It's the bitter-lesson to feature-engineering lifecycle.

When a technique or technology is new people are making massive gains by just applying it to some use case, or gathering more data for training, or giving it more resources.

As time goes on those "bitter lesson" gains start to hit the shallow part of the logistic curve and companies have to start investing more and more effort into engineering for each small, incremental gain.

I got a very different message from this, actually much closer to the problem of incumbent advantage.
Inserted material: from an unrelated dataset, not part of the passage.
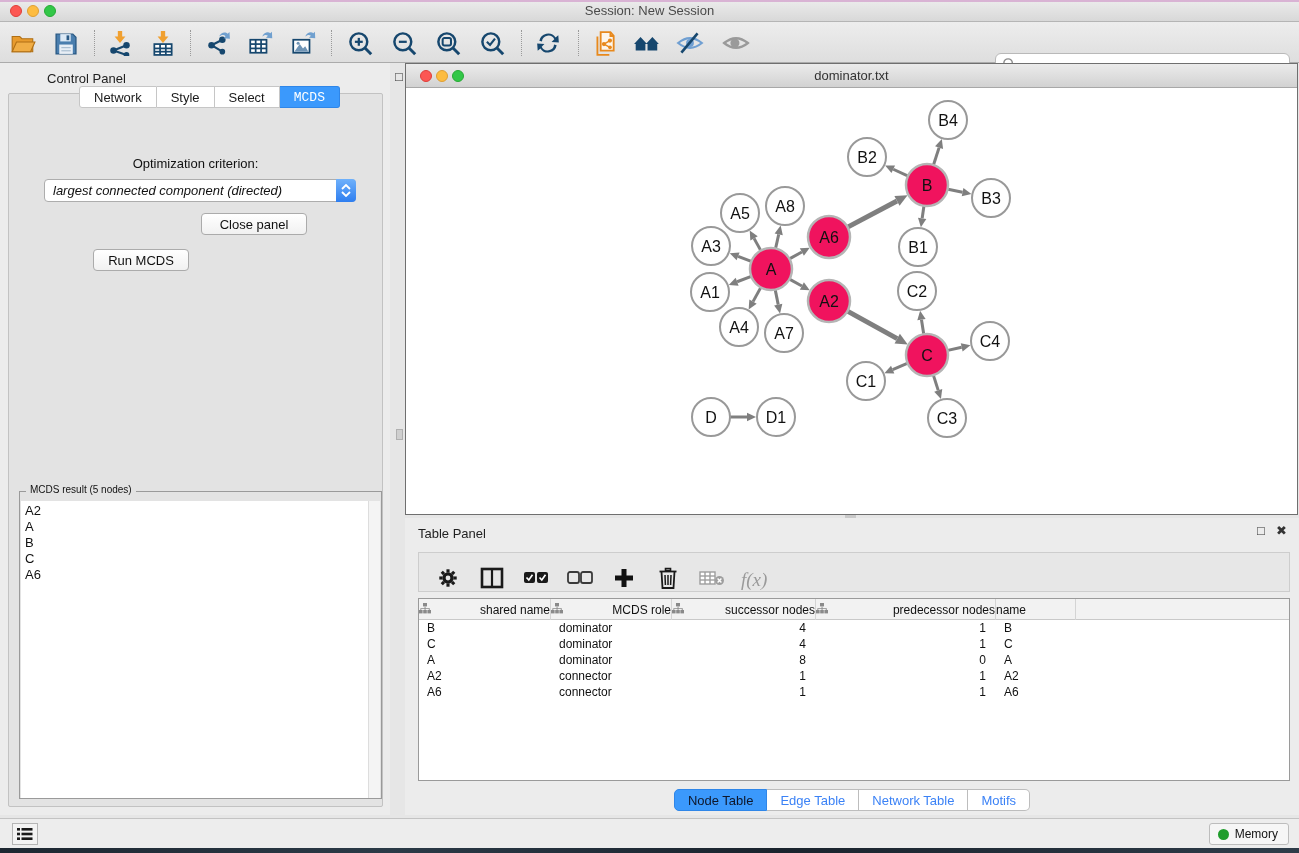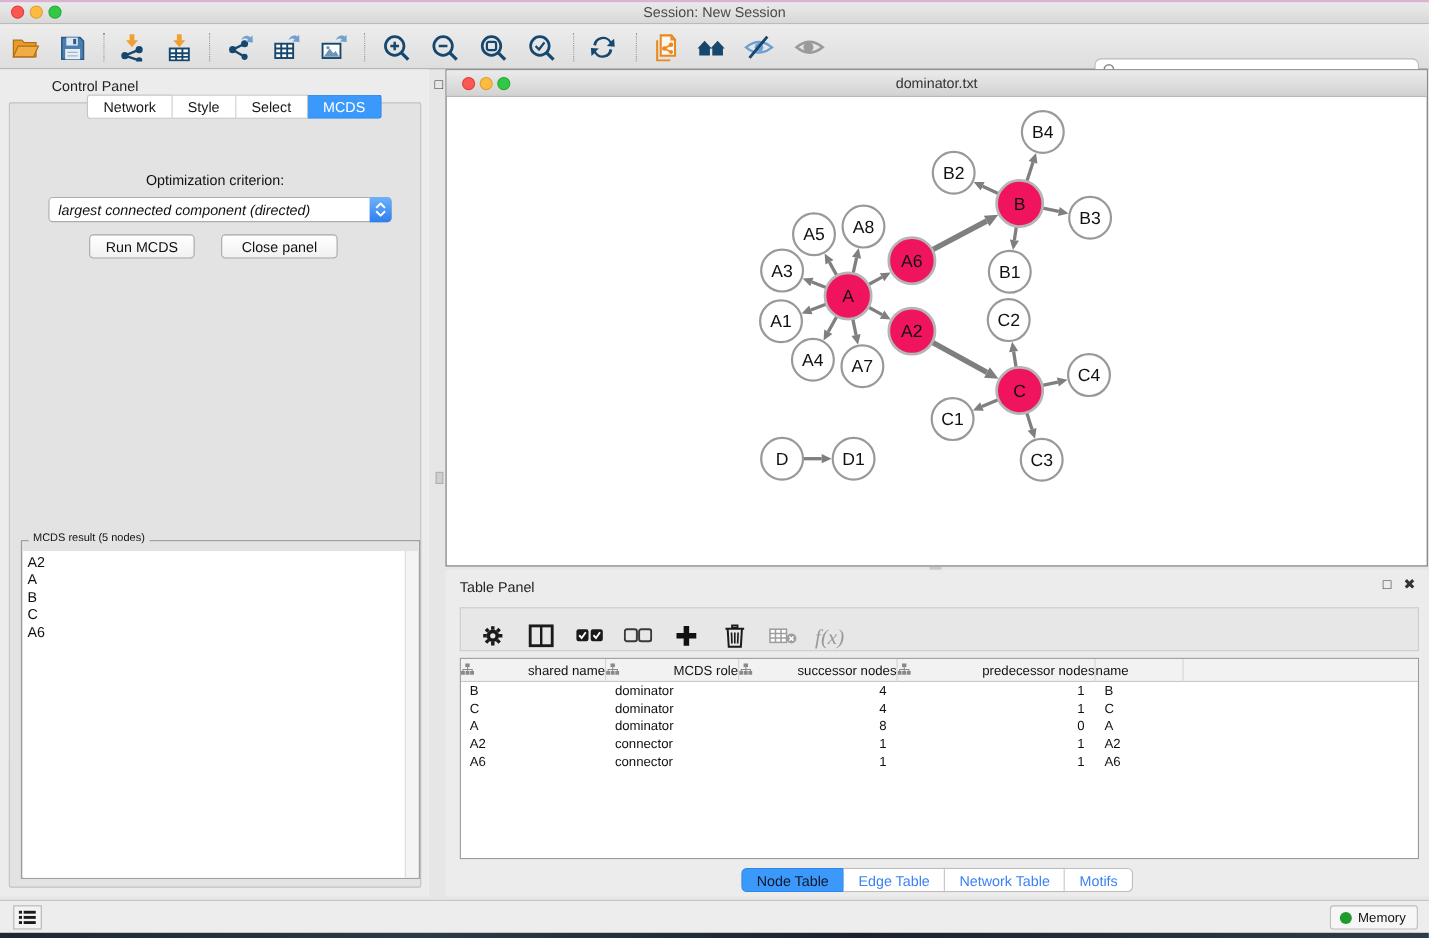"MCDS" .cp-tab:last-child { font-family: none -> Liberation Mono, monospace }
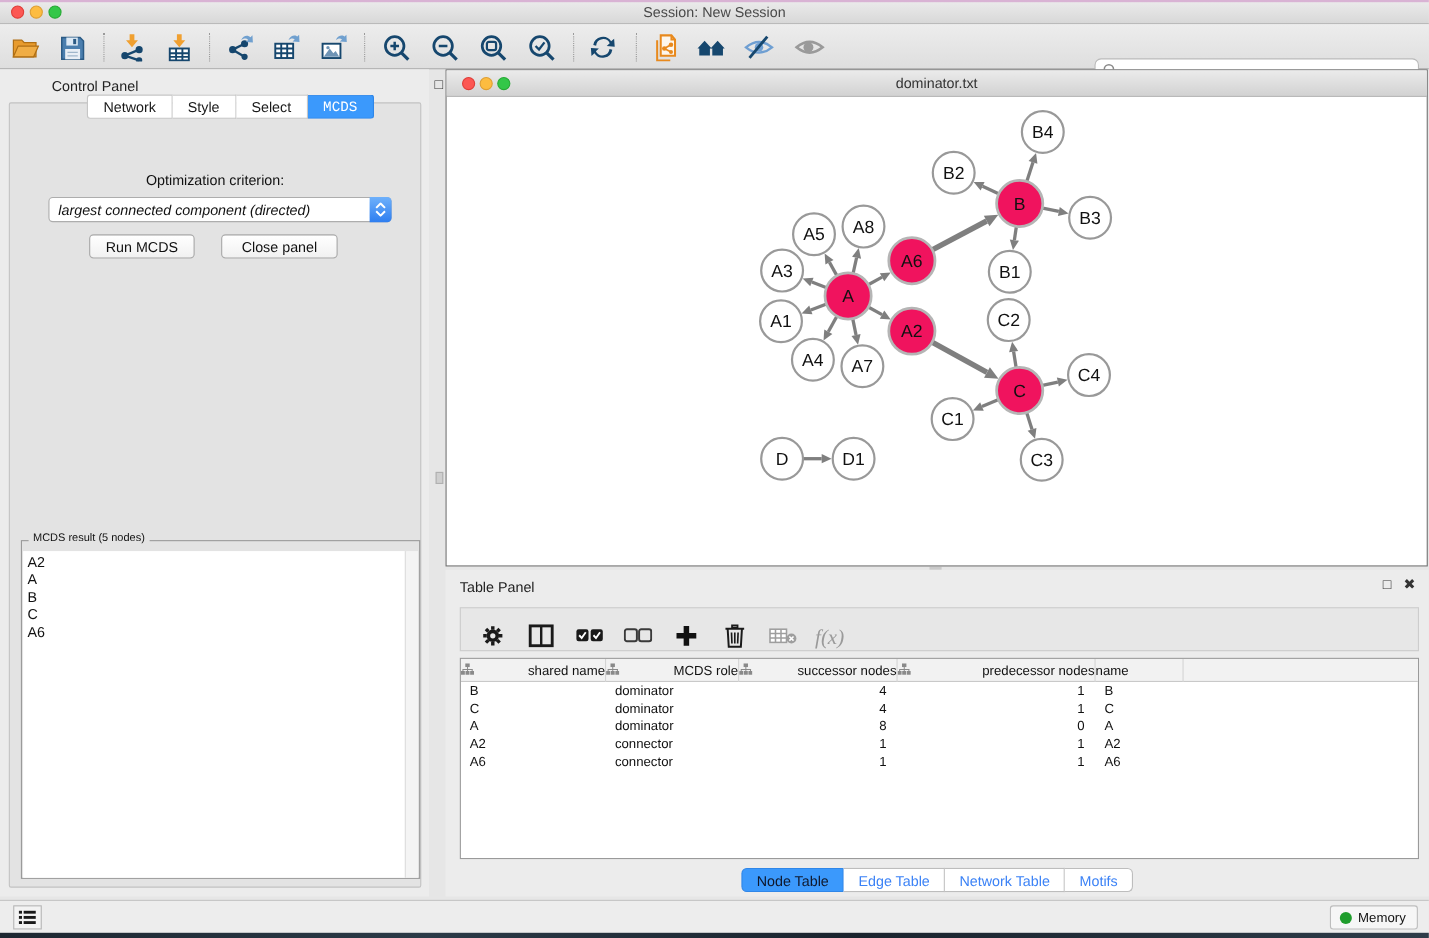"Run MCDS" #run-btn { left: 72px -> 84px; margin-top: none -> 36px }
The known-good thing has been heavily optimized for performance, making it much harder for new technologies to prove that they are better. This is similar to the problem of gas vs electric engines - we had a century of optimization and ecosystem development around gas engines, which creates an uphill battle for electric motors even though they are (eventually) superior on every way /except/ having that massive ecosystem.

The problem isn't as bad here, because software is much more flexible than hardware, and scaling laws give a reasonable way to try things out at smaller scale before going whole hog.

I assume the choice of phrase "bitter lesson" is intentional irony (since the original concept is that you get better results by just scaling up and not trying to be clever with domain-specific knowledge)?

I assume that the bitterness of the bitter lesson is not for engineers but for subject matter experts. I can only imagine how it would feel to discover that your decades of hard-earned expertise don't amount to a whole lot when it comes to domain-specific ML modeling, compared to simply throwing more compute at the problem.

Maybe the ultimate bitter lesson is that entropy always wins in the end.

[dead]

[deleted]

Well put, thanks.

[dead]